Exercise => The entries must be set down again word for word; no pictures belong in the copy.

═════ Material provided ═════

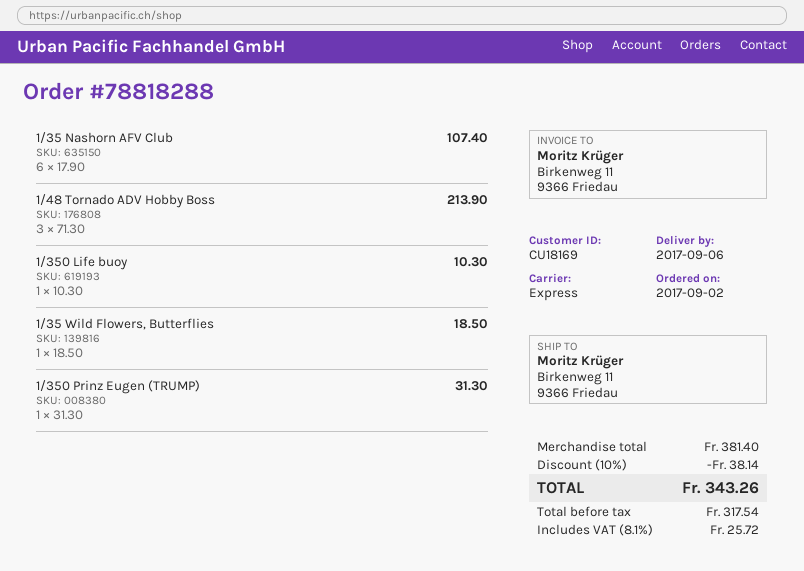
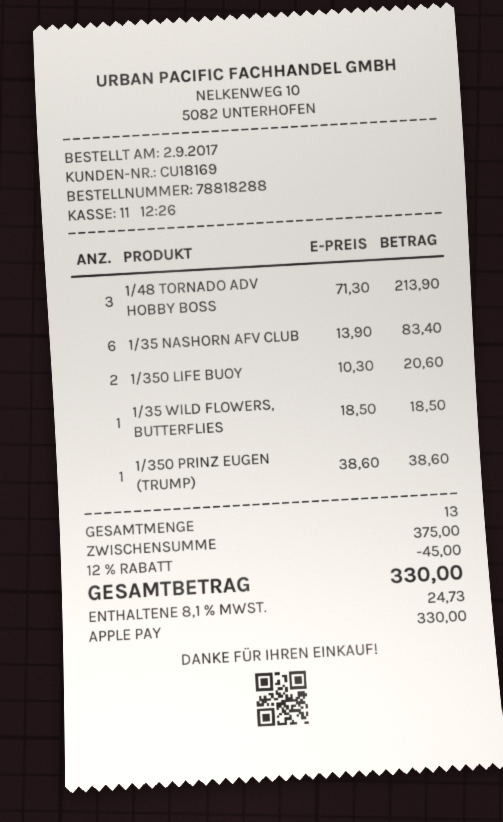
1/35 Nashorn AFV Club: 6 x 17.90 = 107.40 -> 6 x 13.90 = 83.40
1/350 Life buoy: 1 x 10.30 = 10.30 -> 2 x 10.30 = 20.60
1/350 Prinz Eugen (TRUMP): 1 x 31.30 = 31.30 -> 1 x 38.60 = 38.60
subtotal: 381.40 -> 375.00
discount: 10% = 38.14 -> 12% = 45.00
tax: 8.1% = 25.72 -> 8.1% = 24.73
total: 343.26 -> 330.00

═════

Exercise result =>
1/35 Nashorn AFV Club: 6 x 17.90 = 107.40 -> 6 x 13.90 = 83.40
1/350 Life buoy: 1 x 10.30 = 10.30 -> 2 x 10.30 = 20.60
1/350 Prinz Eugen (TRUMP): 1 x 31.30 = 31.30 -> 1 x 38.60 = 38.60
subtotal: 381.40 -> 375.00
discount: 10% = 38.14 -> 12% = 45.00
tax: 8.1% = 25.72 -> 8.1% = 24.73
total: 343.26 -> 330.00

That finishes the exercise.